--- ACTION ITEM ---
In this exercise, print only the lines of the records below from the one with "الركاب الجديدة فى" through the one with "https://kfs.gov.eg محافظة كفر", inclusive. Pictures are not part of the copy.

--- SOURCE DATA ---

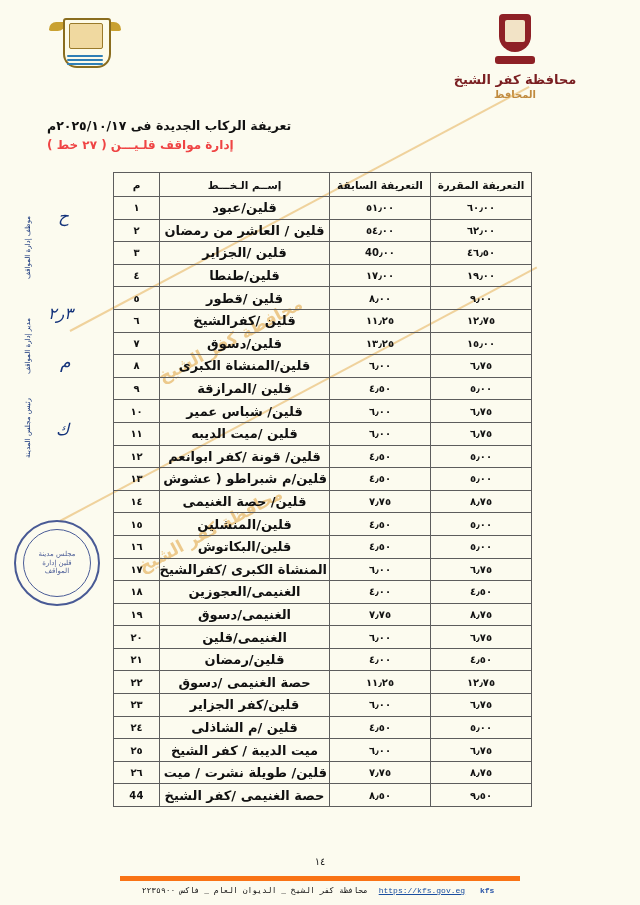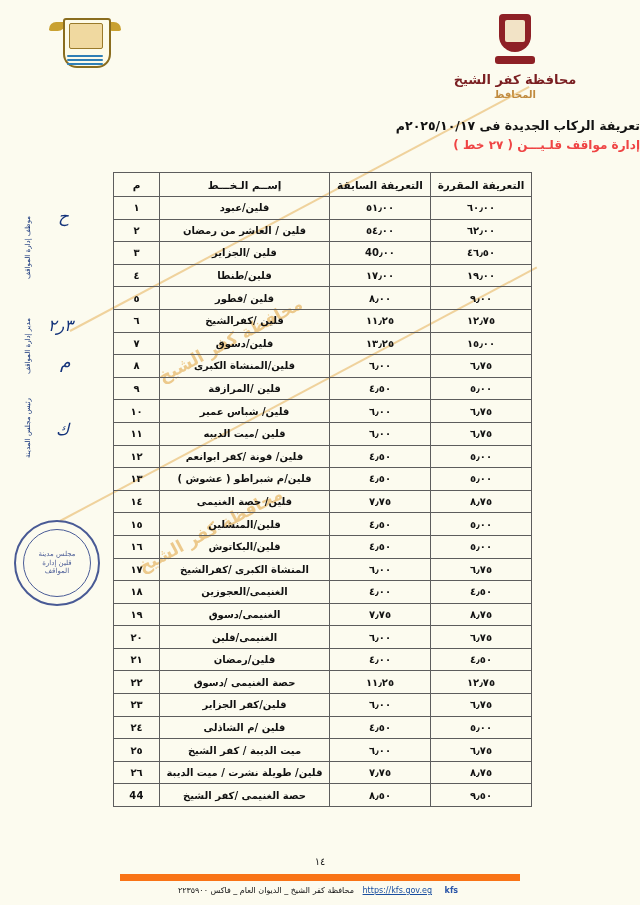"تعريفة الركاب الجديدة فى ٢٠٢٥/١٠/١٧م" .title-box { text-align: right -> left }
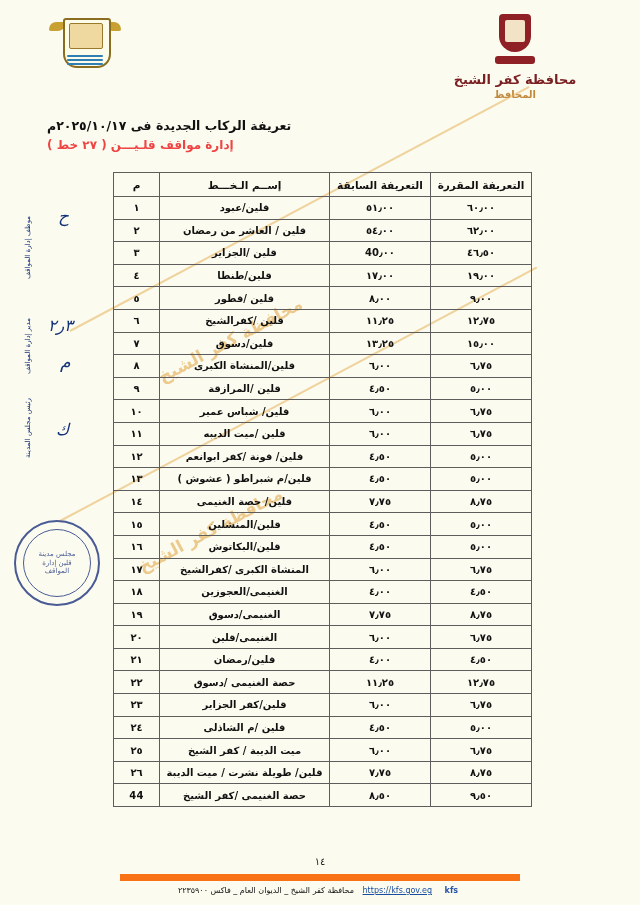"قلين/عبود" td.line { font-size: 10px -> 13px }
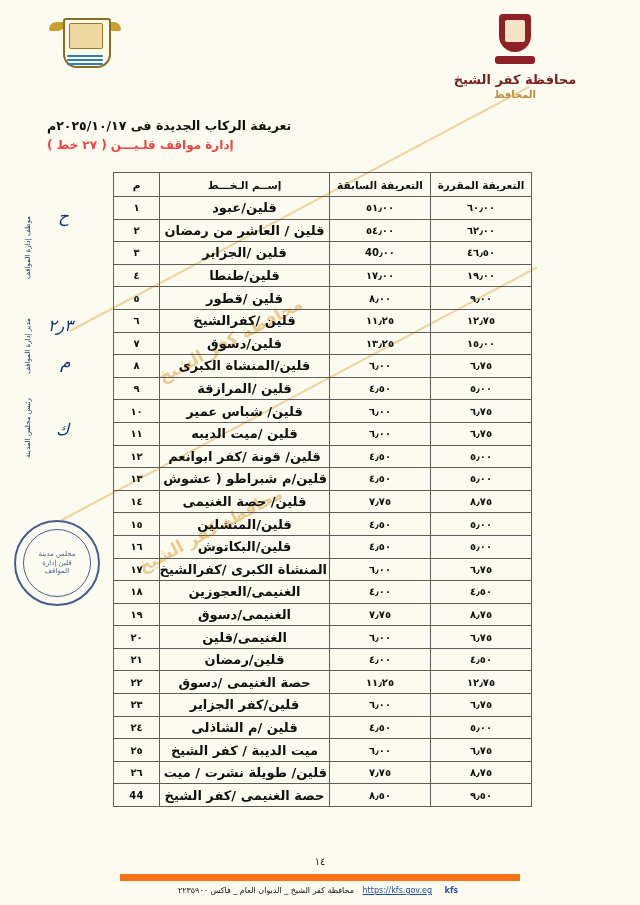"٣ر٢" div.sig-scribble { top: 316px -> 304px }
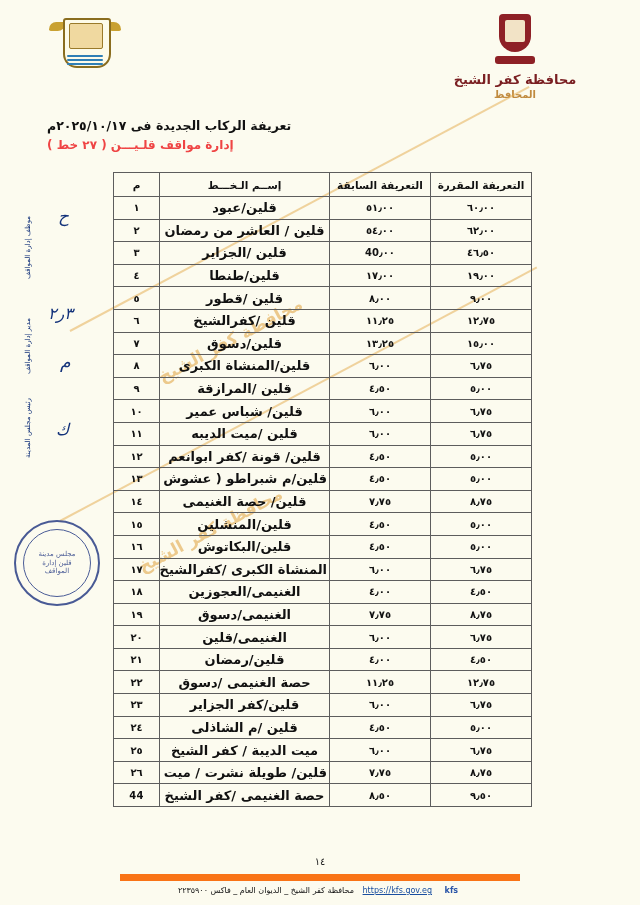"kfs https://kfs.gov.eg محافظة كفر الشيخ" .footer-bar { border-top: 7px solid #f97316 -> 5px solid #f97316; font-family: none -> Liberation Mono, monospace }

--

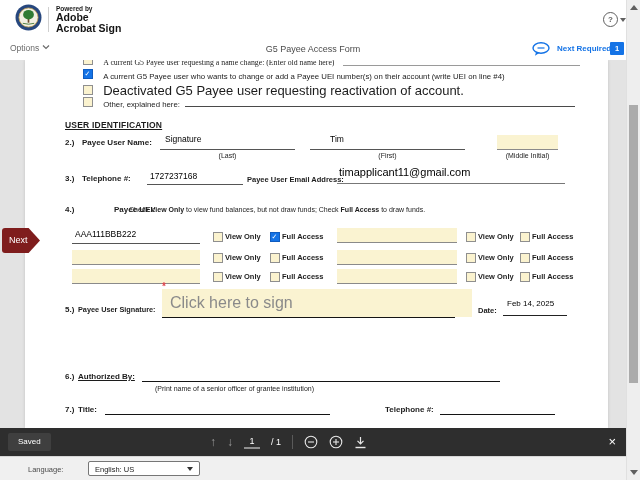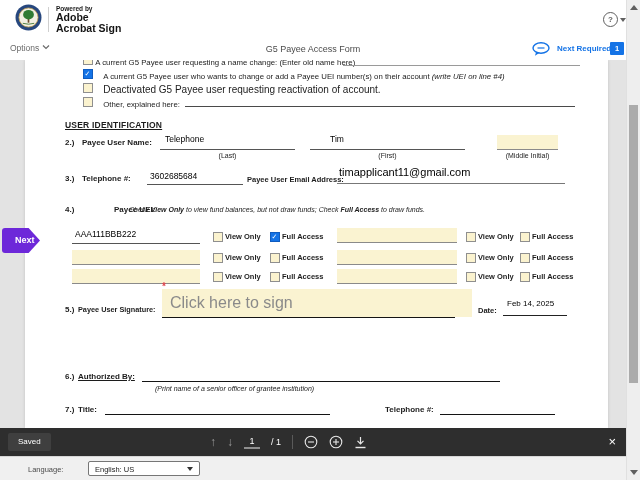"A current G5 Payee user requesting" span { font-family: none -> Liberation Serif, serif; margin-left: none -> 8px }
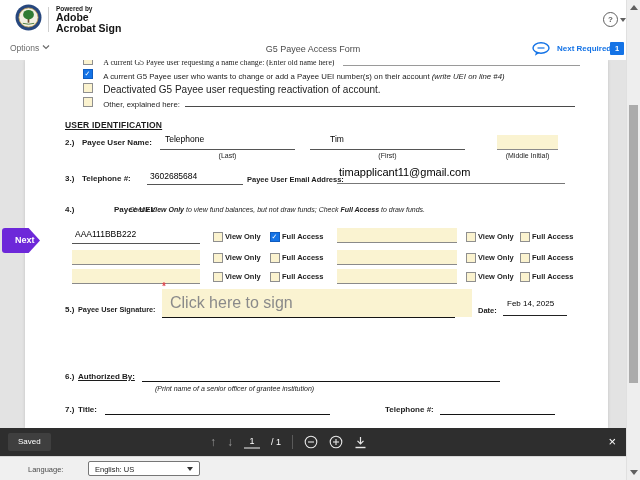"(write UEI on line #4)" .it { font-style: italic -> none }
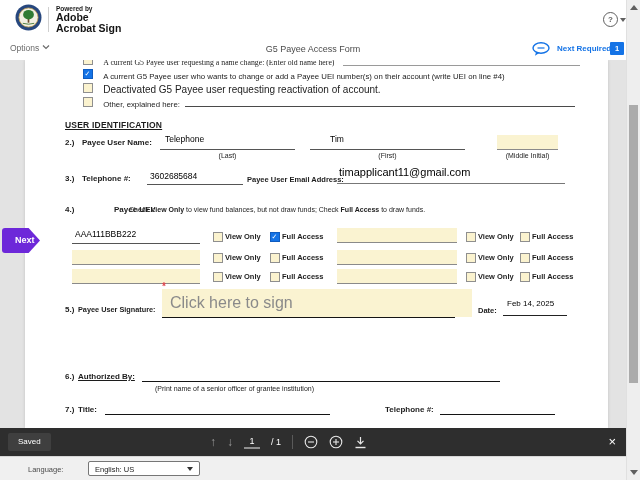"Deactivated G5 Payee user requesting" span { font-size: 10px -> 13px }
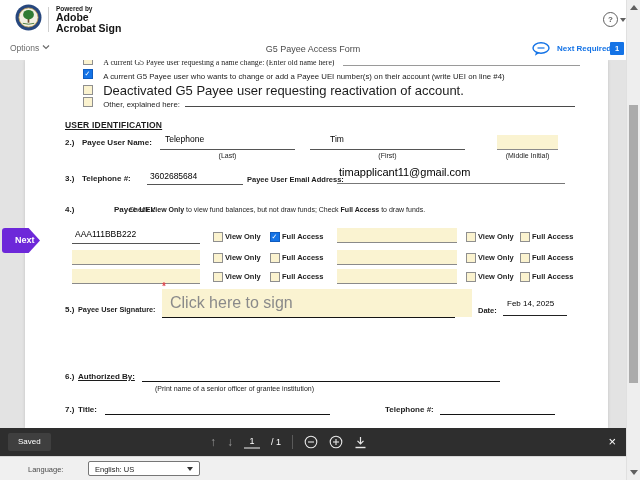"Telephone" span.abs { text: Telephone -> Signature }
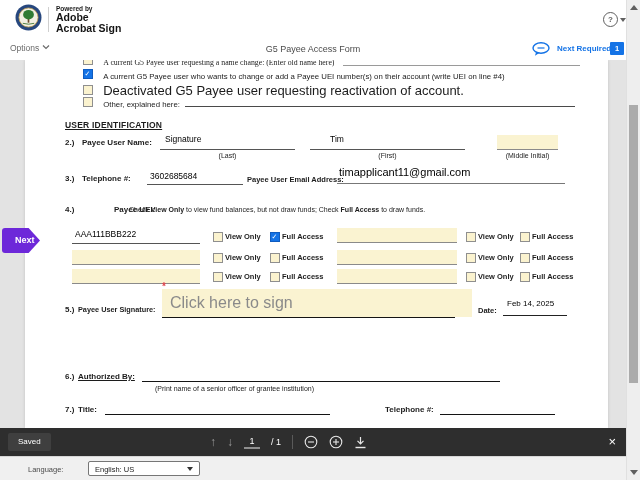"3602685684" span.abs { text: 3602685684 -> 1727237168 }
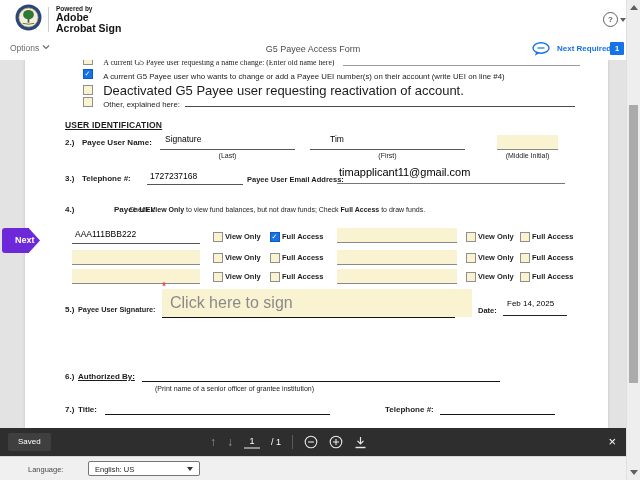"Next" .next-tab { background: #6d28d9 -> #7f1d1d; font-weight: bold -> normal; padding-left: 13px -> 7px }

--- ANSWER BOX ---
"تعريفة الركاب الجديدة فى ٢٠٢٥/١٠/١٧م" .title-box { text-align: right -> left }
"قلين/عبود" td.line { font-size: 10px -> 13px }
"٣ر٢" div.sig-scribble { top: 316px -> 304px }
"kfs https://kfs.gov.eg محافظة كفر الشيخ" .footer-bar { border-top: 7px solid #f97316 -> 5px solid #f97316; font-family: none -> Liberation Mono, monospace }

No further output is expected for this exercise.